▸ Work item: Go through the data underneath and report how many lines hold the string "Infiniti", giving only the number.

▸ Supplied data:
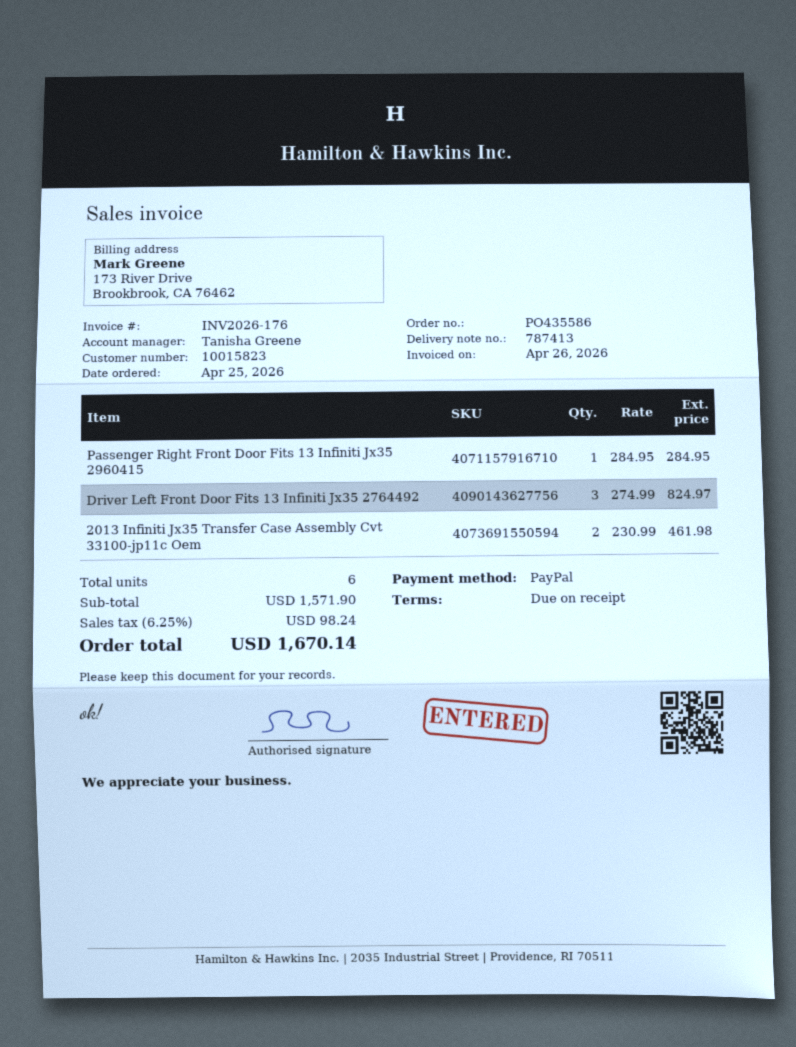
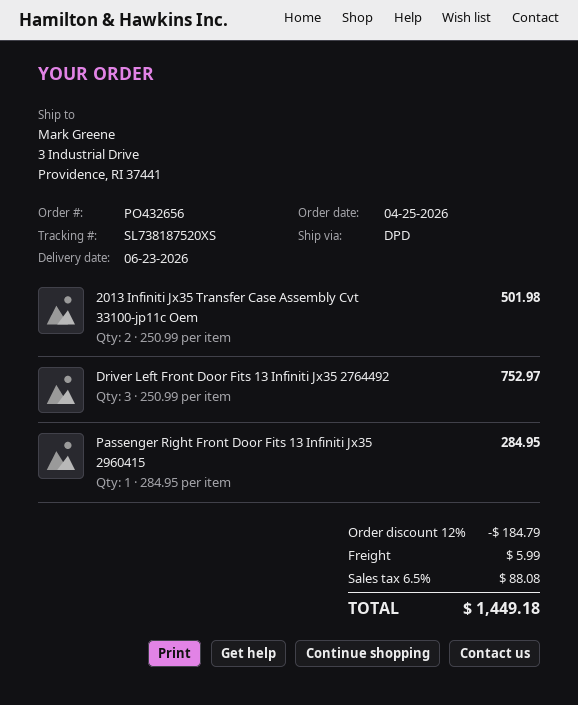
order number: PO435586 -> PO432656
Driver Left Front Door Fits 13 Infiniti Jx35 2764492: 3 x 274.99 = 824.97 -> 3 x 250.99 = 752.97
2013 Infiniti Jx35 Transfer Case Assembly Cvt 33100-jp11c Oem: 2 x 230.99 = 461.98 -> 2 x 250.99 = 501.98
discount: none -> 12% = 184.79
shipping: none -> 5.99
tax: 6.25% = 98.24 -> 6.5% = 88.08
total: 1670.14 -> 1449.18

▸ Written answer: 2